XCIV.

Au milieu de la nuit, je suis éveillé en sursaut. Ma vitre est toute rouge. J’ouvre la fenêtre. Tout le ciel, à gauche, est un pêle-mêle de sombre fumée et de lueurs sanglantes ; on dirait un immense remûment de monstres noirs, aux langues de feu : c’est l’incendie ! l’incendie de Paris ! Je sors à la hâte. Au coin de la rue de Trévise, une sentinelle me crie : « On ne passe pas ! » Je suis tellement troublé que je ne sais pas si ce factionnaire est un fédéré ou un soldat.
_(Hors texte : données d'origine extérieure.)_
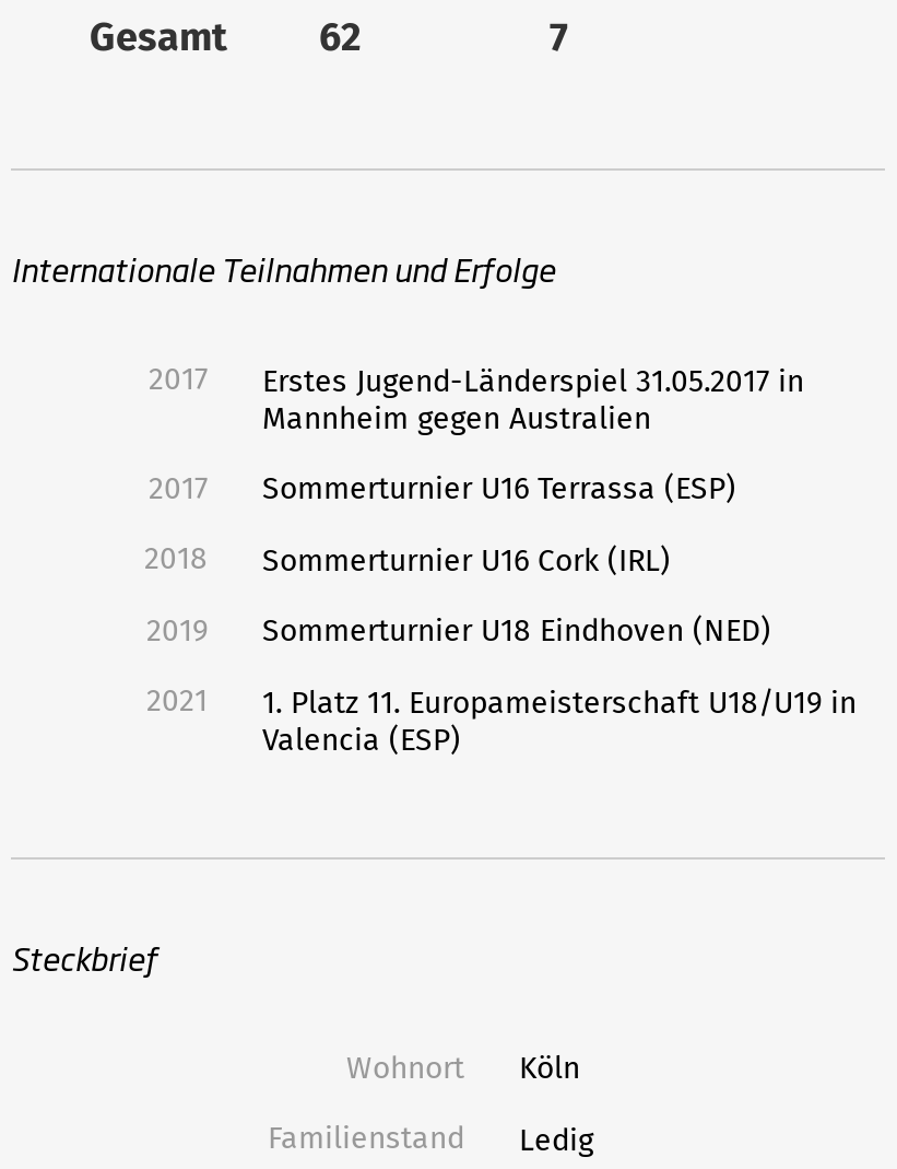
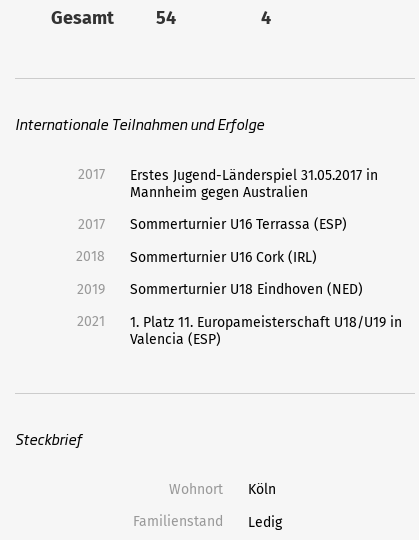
[90,13,361,61] Gesamt 62 -> [51,7,176,29] Gesamt 54
[550,13,567,61] 7 -> [260,7,270,29] 4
Que faire ? où aller ? Malgré les balles qui sifflaient encore, il y a une heure, il y a des gens à toutes les croisées. « C’est le ministère des finances qui brûle ! c’est la rue Royale ! c’est le Louvre ! » Le Louvre ! J’ai peine à retenir un cri. En une minute, j’ai mesuré l’énormité du désastre. Ô chefs-d’œuvre sans nombre, dévorés, consumés, anéantis ! Les murs s’effondrent, les toiles se détachent des cadres et se recroquevillent. Les Noces de Cana brûlent ! Raphaël se tord dans l’horrible brasier. Léonard de Vinci n’est plus. Ah ! ceci était inattendu vraiment. et le sort nous a ménagé d’abominables surprises ! Mais non, ces bruits sont faux sans doute. Comment ces personnes, qui habitent dans le quartier où j’habite, sauraient-elles ce que je ne sais pas ? Au-dessus de nos têtes, pourtant, la nuit est rouge et noire. J’aspire une odeur étrange, pareille à celle d’une lampe à pétrole qu’on vient d’allumer. Ce mot : pétrole, me fait frémir. Une fois, très-distinctement, j’entends le bruit sourd d’une grande chose qui s’éboule et se brise. Ne pas pouvoir s’informer, connaître, savoir ! et autour de l’incendie, pendant que le jour, peu à peu, se lève, la canonnade tonne, la fusillade claque ; c’est un enfer qui a la mort pour ceinture. Devant moi, un coin de façade, tout blanchi de clartés, est traversé par des tirebouchons de fumée, reflets lointains de la combustion. Je m’enfuis. Je veux rentrer, me cacher, dormir, oublier. Dans ma chambre, à travers les rideaux blancs, jaillissent des éclairs. J’ai peur. Je regarde. Ce sont les lettres d’or d’une enseigne, en face de ma maison, à qui les flammes du ciel rouge arrachent des cris de lumière.